The Prime Minister reminded the audience that what we now call the World Bank Group began life simply enough as the International Bank for Reconstruction and Development. She stressed that its eponymous mandate, which was so effective during the reconstruction of Europe after the second world war, has been noticeably less pronounced in respect of promoting development in the Global South, where poverty is rampant and unemployment rates have been at Great Depression-levels for decades.
Prime Minister Mottley emphasized the need to adopt a sense of urgency, arguing that the devastating effects of global warming, especially in countries on the frontline of the climate crisis, as well as ongoing energy and food crises demand bolder and swifter steps. “Urgent and ambitious action is necessary to save lives and livelihoods,” she said.

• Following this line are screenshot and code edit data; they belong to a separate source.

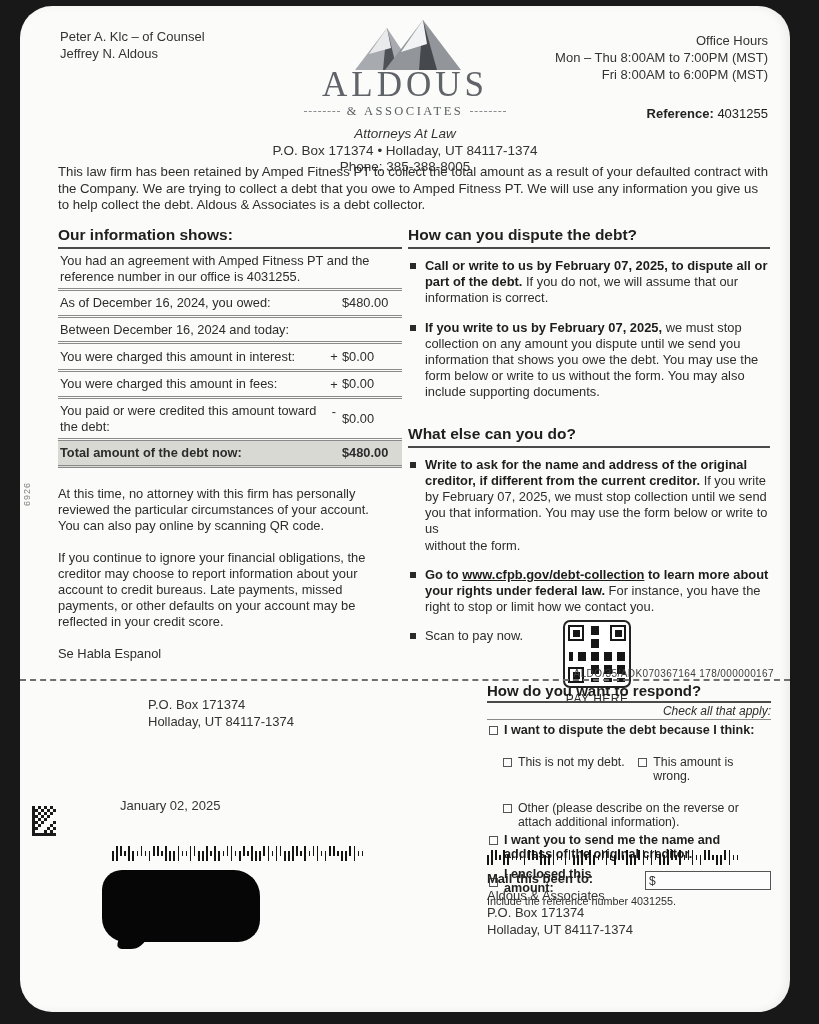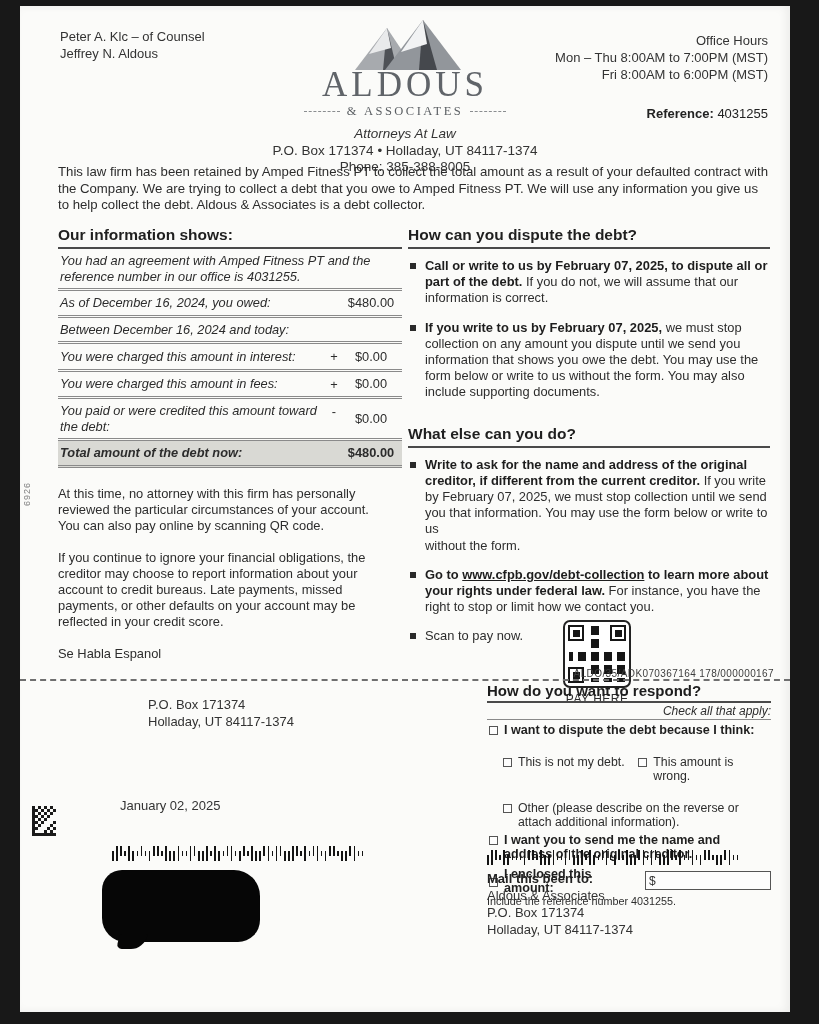"Peter A. Klc – of" .page { border-radius: none -> 32px }
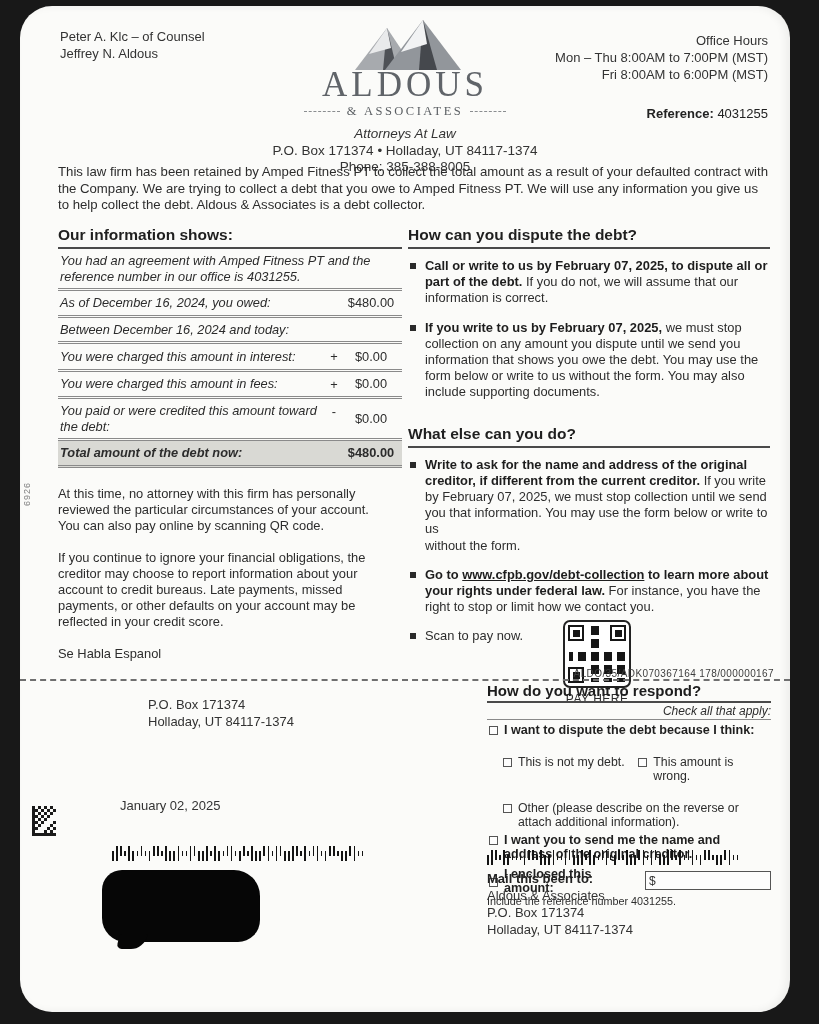"You had an agreement with" .ilabel { font-style: italic -> none }
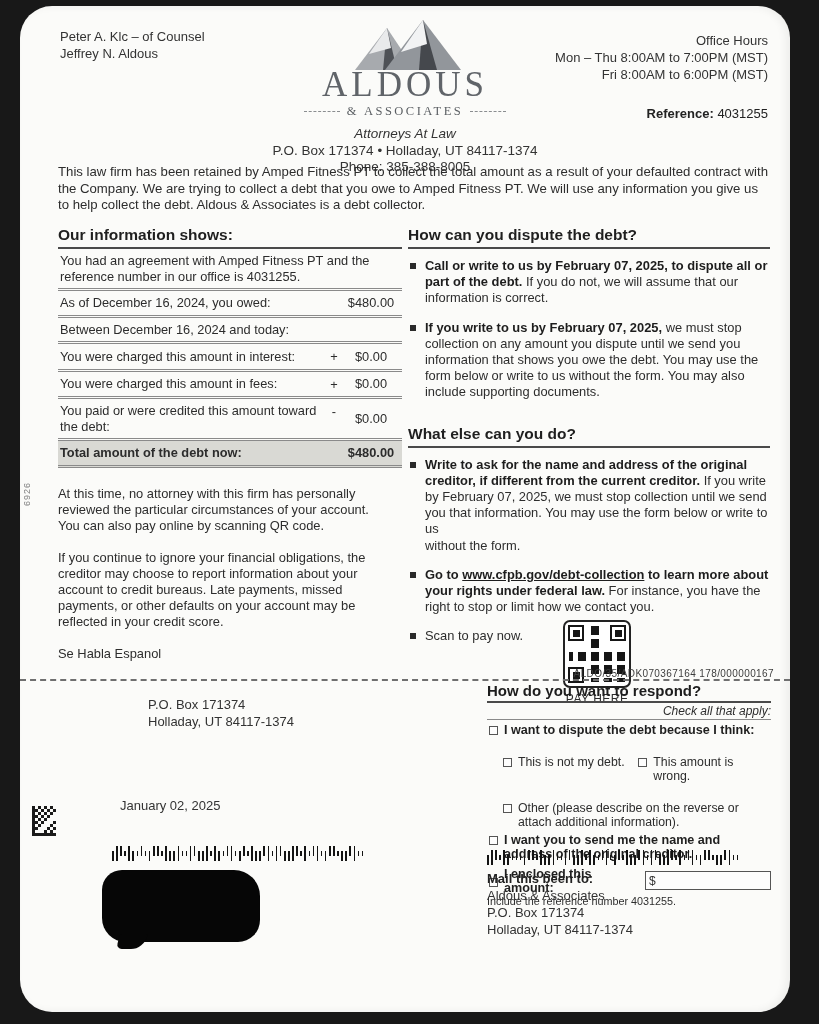"$480.00" .ival { text-align: center -> left }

Professor Benedict Oramah, President and Chairman of the Board of Directors of Afreximbank, celebrated the enduring legacy and vision of Dr Ndiaye and called for “renewed efforts to reconnect Africa and the Caribbean through trade and investment in pursuit of the shared purpose of economic emancipation”.
President Oramah praised Prime Minister Mottley for her global leadership in the pursuit of fairness and equality. He referred to their shared belief that “African and Caribbean nations can turn the iniquities of history into platforms for economic prosperity today and in the future. Realizing that vision can only begin with the reconnection of the Caribbean people to their genealogical ties in Africa through trade and investment.”
The Babacar Ndiaye Lectures are held annually on the sidelines of the World Bank meetings.